The biggest challenge, which is not trivial, is the assurance of privacy and security. Cybersecurity is a hot issue these days in healthcare: personal health information is much more valuable to hackers and “data kidnappers” (aka data ransomers) than our financial data. The Health-as-a-Service world requires trust. Trust is a key enabler to health engagement.

Lack of trust could be a limiting factor preventing mass adoption of digital health services (Haas), challenging both individual health citizen-consumers as well as institutional players like the insurance and re-insurance industries, clinicians and hospitals, and regulators. Data is indeed a valuable currency, and can easily travel globally, instantaneously, in a networked world. We must consider risks/rewards, and we must be mindful and artful in mitigating risks.

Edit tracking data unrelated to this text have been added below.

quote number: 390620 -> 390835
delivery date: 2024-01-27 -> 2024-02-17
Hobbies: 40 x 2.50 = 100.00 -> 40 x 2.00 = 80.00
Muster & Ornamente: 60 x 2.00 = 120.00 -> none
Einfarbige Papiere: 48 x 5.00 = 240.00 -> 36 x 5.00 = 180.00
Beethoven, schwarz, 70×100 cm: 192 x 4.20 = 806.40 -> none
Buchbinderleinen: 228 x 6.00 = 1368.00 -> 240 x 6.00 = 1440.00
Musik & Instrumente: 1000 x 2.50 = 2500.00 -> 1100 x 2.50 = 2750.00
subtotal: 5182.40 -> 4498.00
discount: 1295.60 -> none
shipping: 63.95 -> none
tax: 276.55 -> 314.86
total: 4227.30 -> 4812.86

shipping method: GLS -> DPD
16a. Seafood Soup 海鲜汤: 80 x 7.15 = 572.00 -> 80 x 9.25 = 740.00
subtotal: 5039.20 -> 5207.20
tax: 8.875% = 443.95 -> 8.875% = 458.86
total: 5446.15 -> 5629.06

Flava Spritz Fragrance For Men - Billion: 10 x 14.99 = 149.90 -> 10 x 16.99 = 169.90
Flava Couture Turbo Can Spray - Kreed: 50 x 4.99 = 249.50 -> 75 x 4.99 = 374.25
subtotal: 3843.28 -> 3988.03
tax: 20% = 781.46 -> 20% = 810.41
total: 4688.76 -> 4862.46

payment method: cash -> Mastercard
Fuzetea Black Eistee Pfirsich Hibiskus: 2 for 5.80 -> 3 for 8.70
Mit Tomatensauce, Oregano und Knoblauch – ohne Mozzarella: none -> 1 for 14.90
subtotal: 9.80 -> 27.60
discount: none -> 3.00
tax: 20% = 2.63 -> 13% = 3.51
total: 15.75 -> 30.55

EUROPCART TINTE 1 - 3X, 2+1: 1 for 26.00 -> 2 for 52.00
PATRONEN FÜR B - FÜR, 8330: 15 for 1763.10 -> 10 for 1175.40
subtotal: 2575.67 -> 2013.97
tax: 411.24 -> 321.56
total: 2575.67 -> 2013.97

On the upside, a crucial use of health IT can be to boost the social determinants of health – and mitigate negative ones – to promote health and prevent illness. Doing so can scale health in communities. This opportunity was illustrated in a profile of Judy Faulkner, CEO of Epic, published in the HIMSS Daily Insider dated 22 February 2017. Faulkner talked about Dr. Mona Hanna-Attisha, a physician who worked at Hurley Medical Center in Flint, Michigan, who used the Epic EHR. The system played an all-important role in helping to identify the extent of the Flint water crisis. “If we did not have Epic, if we did not have EMRs, if we were still on paper, it would have taken forever to get these results, Dr. Mona Hanna-Attisha was quoted as saying.

So we come full circle, with technology underpinning health where we live, work, play, pray, and learn. The best medical home is home, and we are getting to that Holy Grail sooner rather than later.